A
flight to st.
kilda
The screw steamer
Hebrides,
which trades regularly during the year through the
Western Isles of Scotland, sails once a fortnight as far
as St. Kilda during the summer months. I took occasion
of some friends going there on the 21st of July last to
visit this remote island; not that I expected to see
much that was new, but I expected to see a little that
was curious, and I was not disappointed. Above all, I
wanted to be freshened up by getting out of the beaten
track, leaving behind me the everlasting Glasgow
Herald and Scotsman, and feeling myself once
more a child of nature and a citizen of the world! In
this I was wonderfully successful; and I came back, as
we all came back, in great spirits and abounding
health.
The
Hebrides
is a fair-sized steamer, with fairly good
accommodation. There were about sixty passengers in
all, and every berth was occupied. The entire cost was
four guineas, and the food was plentiful and wholesome.
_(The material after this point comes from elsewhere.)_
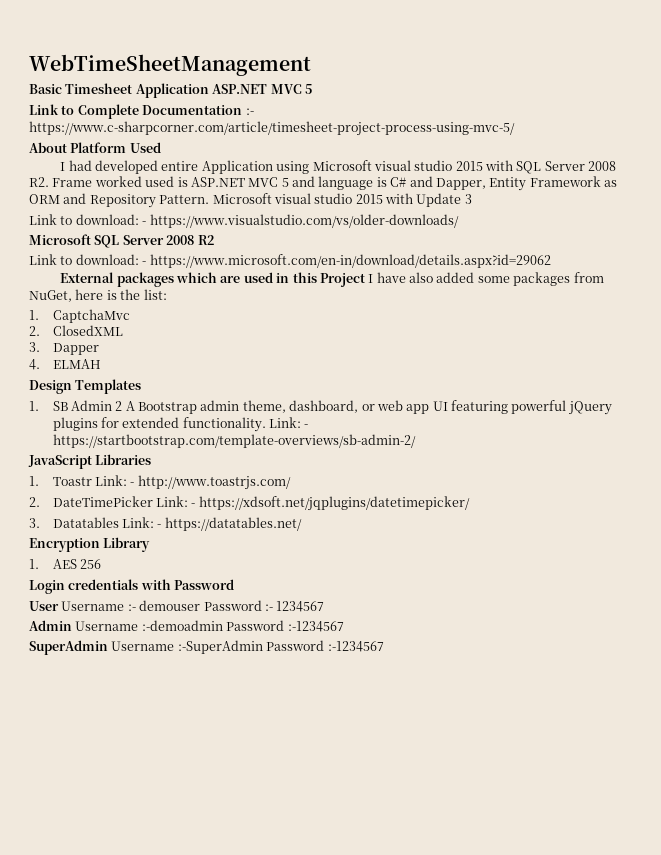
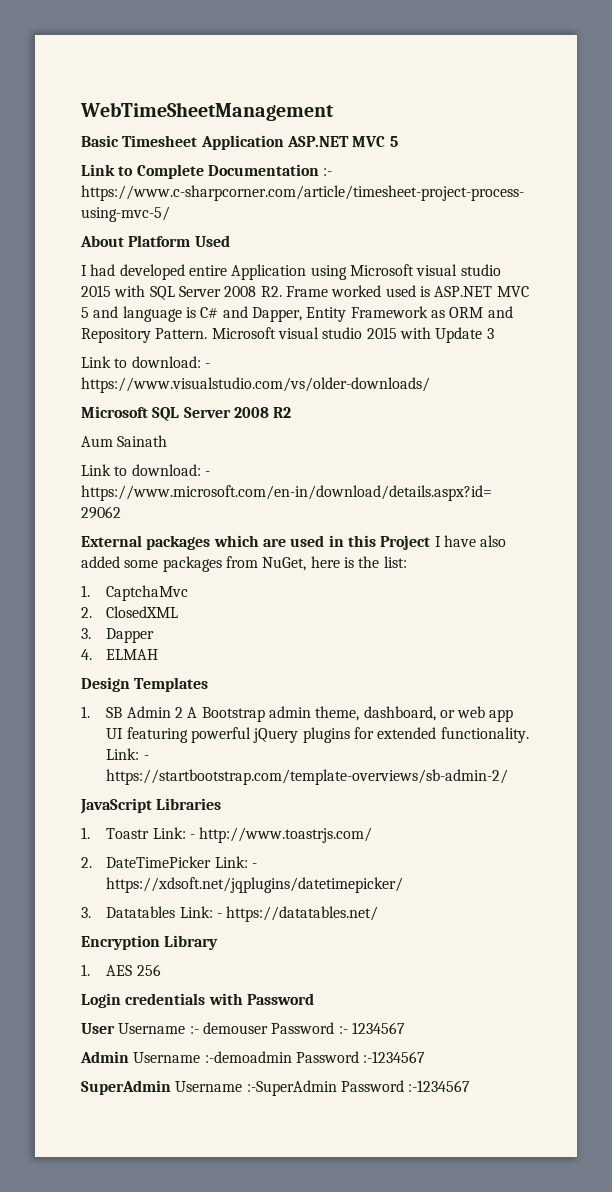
(214, 240) none -> [81,435,168,447] // Aum Sainath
We sailed from Greenock on Monday evening, and returned
on Saturday morning, being thus on the sea altogether
about four days and a half. We had magnificent weather
on the whole. On the night of our departure, we had a
fog near the Mull of Kintyre, which detained us five
hours or so. On the stretch between Harris and St.
Kilda, we had fifty miles of the Atlantic swell to face,
which made many of the passengers feel what they called
"vera bad." While on the last night of the voyage, the
rain came on pretty stiffly as we approached Greenock.